I always find myself surrounded by people who come from really wealthy families, and I’m not from the same background. I want to be able to hang out and keep up with them but it can obviously be hard. Is there a gentle way to explain to people that I want to hang out but I can’t afford it sometimes?
I can understand your situation quite well here. I recently had lunch with a girl friend I went to grammar school with who just inherited quite a great deal of money. I have not seen her in many years and though it was wonderful reminiscing about growing up together as children whose parents had similar income status, I must admit to feeling my own sense of anxiety when she suggested we start getting together regularly to have lunch, go out and perhaps even travel together. I am not poor, but I know I am nowhere in her league and since I still have a career to attend to, don’t have the luxury to always hang out with the “ladies who lunch.”
My way of handling it without coming across as a pauper or putting myself into credit card debt is to put a limit on how often I go out. I figure I can maybe meet for lunch or a cocktail here and there as budget and time allow. I don’t want either of us to feel awkward and I certainly don’t want her to feel she has to pick up the check. I also go out sometimes with friends to a club and don’t have anything to drink except a diet soda or water with lemon. It’s less expensive, doesn’t give me calorie guilt and I can avoid a DUI that way.
If these people are your real friends, they are already aware of your financial situation and real friends understand without judging you that you have to put boundaries around your spending. If they are unaware of your situation and you are a bit shy or embarrassed about telling them, then just be available to spend time with them as your budget allows. When you do go out, you don’t have to match them dollar for dollar in spending. For example, you may want to eat a snack before meeting them for dinner and then order an inexpensive appetizer or salad and nurse that glass of white wine instead of having 2 or 3 with them.
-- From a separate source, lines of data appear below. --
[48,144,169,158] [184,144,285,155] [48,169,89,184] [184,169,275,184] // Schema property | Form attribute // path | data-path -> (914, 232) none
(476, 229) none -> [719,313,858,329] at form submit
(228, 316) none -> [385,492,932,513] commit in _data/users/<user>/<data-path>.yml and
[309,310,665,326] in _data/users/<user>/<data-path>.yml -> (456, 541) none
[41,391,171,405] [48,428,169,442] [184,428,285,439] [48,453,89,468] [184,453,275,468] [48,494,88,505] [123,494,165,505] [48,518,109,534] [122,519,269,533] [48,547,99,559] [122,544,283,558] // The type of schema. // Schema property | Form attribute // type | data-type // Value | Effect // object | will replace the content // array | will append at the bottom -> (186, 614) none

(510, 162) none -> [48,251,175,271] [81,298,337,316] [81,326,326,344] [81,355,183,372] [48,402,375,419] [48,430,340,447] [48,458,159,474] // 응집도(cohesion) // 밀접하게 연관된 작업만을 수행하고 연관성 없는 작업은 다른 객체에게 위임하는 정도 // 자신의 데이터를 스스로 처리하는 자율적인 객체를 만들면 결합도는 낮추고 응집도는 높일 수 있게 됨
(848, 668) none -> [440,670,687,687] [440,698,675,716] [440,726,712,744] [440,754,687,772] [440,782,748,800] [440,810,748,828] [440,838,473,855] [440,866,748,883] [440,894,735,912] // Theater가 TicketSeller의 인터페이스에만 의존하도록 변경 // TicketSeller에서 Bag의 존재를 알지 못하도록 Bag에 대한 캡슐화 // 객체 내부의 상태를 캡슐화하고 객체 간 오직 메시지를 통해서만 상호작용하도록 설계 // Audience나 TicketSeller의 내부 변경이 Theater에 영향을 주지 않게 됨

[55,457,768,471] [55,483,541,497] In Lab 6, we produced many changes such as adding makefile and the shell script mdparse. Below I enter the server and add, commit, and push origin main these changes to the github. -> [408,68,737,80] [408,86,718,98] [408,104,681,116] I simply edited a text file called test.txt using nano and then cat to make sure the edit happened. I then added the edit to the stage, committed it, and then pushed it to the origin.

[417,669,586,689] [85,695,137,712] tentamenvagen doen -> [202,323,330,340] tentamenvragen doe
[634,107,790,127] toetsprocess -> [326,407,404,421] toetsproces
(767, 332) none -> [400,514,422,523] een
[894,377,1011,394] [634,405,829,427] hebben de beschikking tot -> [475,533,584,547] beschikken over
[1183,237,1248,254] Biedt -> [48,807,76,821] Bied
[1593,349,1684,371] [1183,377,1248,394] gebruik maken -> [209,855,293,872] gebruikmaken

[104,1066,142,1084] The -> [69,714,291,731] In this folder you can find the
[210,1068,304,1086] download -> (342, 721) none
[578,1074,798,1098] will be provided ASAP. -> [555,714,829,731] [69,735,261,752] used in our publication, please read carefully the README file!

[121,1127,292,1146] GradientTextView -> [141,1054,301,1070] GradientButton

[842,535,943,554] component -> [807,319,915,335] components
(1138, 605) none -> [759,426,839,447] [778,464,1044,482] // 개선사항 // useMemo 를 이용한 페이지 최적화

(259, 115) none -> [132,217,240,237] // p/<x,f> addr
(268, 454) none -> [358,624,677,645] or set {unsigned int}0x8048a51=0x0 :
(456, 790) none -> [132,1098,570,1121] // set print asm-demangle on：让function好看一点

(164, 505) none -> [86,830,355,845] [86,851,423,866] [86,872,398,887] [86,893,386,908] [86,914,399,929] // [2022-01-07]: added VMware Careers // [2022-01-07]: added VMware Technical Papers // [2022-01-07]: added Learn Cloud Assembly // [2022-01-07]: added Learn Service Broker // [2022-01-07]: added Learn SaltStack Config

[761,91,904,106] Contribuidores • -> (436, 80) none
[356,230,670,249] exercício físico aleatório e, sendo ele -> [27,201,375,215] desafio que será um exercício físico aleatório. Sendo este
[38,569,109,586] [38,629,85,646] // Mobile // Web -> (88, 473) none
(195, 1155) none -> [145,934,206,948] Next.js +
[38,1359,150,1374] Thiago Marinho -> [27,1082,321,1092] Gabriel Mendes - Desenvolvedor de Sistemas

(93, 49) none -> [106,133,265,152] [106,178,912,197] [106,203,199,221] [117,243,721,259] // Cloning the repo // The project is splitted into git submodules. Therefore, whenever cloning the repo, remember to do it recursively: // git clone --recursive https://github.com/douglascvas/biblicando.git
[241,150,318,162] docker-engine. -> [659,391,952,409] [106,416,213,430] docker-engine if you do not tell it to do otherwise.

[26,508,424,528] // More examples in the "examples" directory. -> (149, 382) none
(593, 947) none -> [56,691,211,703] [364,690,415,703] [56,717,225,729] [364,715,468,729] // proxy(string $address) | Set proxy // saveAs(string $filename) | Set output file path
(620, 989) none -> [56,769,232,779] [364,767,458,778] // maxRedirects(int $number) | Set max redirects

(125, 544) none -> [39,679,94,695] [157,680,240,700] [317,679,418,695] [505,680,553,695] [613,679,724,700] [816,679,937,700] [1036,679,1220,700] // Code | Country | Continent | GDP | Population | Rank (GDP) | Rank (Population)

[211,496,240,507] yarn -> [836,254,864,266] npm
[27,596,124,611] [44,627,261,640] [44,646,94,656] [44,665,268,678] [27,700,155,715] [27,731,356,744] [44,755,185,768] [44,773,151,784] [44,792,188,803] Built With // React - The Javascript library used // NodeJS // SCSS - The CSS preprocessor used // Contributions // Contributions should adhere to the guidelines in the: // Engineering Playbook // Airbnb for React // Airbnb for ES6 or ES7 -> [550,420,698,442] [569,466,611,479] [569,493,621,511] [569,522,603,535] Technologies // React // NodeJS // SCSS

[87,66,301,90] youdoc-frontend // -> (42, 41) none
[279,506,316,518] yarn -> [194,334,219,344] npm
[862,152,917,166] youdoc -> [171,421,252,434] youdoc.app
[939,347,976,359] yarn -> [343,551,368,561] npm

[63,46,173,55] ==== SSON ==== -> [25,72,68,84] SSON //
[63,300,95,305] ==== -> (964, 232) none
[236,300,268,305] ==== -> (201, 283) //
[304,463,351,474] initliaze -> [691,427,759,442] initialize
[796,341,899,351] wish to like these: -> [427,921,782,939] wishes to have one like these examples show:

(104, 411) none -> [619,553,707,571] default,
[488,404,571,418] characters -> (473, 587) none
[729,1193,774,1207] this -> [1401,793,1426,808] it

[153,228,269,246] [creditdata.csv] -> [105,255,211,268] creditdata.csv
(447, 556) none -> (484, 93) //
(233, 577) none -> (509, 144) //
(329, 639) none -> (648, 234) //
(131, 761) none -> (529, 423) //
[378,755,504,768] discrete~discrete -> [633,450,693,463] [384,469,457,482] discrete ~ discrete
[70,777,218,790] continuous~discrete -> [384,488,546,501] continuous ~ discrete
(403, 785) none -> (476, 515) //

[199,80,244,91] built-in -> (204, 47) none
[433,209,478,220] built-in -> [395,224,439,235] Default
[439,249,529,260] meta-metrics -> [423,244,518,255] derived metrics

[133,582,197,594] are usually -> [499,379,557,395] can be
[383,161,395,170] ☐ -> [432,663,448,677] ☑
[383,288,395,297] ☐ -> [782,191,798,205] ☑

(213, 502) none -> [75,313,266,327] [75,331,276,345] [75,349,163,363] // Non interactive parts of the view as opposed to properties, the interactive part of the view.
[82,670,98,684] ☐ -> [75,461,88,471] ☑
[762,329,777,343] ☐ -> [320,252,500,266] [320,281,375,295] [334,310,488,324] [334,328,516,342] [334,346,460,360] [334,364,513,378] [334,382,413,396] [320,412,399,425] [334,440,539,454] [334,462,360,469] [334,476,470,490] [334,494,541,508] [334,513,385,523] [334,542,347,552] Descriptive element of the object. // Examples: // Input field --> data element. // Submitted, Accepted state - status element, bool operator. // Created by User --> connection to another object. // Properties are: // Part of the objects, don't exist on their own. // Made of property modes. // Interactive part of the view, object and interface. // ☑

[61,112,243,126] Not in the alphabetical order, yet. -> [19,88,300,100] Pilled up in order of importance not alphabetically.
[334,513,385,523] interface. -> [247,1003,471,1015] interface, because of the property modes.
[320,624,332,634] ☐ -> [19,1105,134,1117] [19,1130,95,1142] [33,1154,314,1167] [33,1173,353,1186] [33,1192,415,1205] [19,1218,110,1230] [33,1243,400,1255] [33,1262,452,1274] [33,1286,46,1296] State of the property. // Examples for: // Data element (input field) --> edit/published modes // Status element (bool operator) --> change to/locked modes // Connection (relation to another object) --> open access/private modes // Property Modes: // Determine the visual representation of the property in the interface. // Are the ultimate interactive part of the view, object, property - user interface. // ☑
It is easier to hang out with them than it is to keep up with them based upon your finances. Bringing up the issue of finances may be tricky and one way to do it is just to wait until you are asked to do something and casually say,”I’d love to! Sounds like it would be so much fun! I just have to watch my pennies right now with the economy and everything, I just feel so guilty splurging so much.”
It is well known in times of recession or depression that conspicuous consumption is rather…tacky.
If they offer to pay your way, accept graciously and then reciprocate by inviting them over one night for a home cooked meal, a nice bottle of wine and some “girl talk.” Rent a DVD of a movie everyone has been wanting to see. At least you will be doing your part to contribute and not appear like someone who feels entitled to be taken care of.
Remember, there is nothing shameful in coming from modest means. Don’t get caught up in feeling you are “less than” due to your finances. If you are going to be judged harshly because you can’t keep up with the richer Joneses, then maybe it would be better to balance your time with your wealthy friends by spending some time with friends whose means more closely match your own.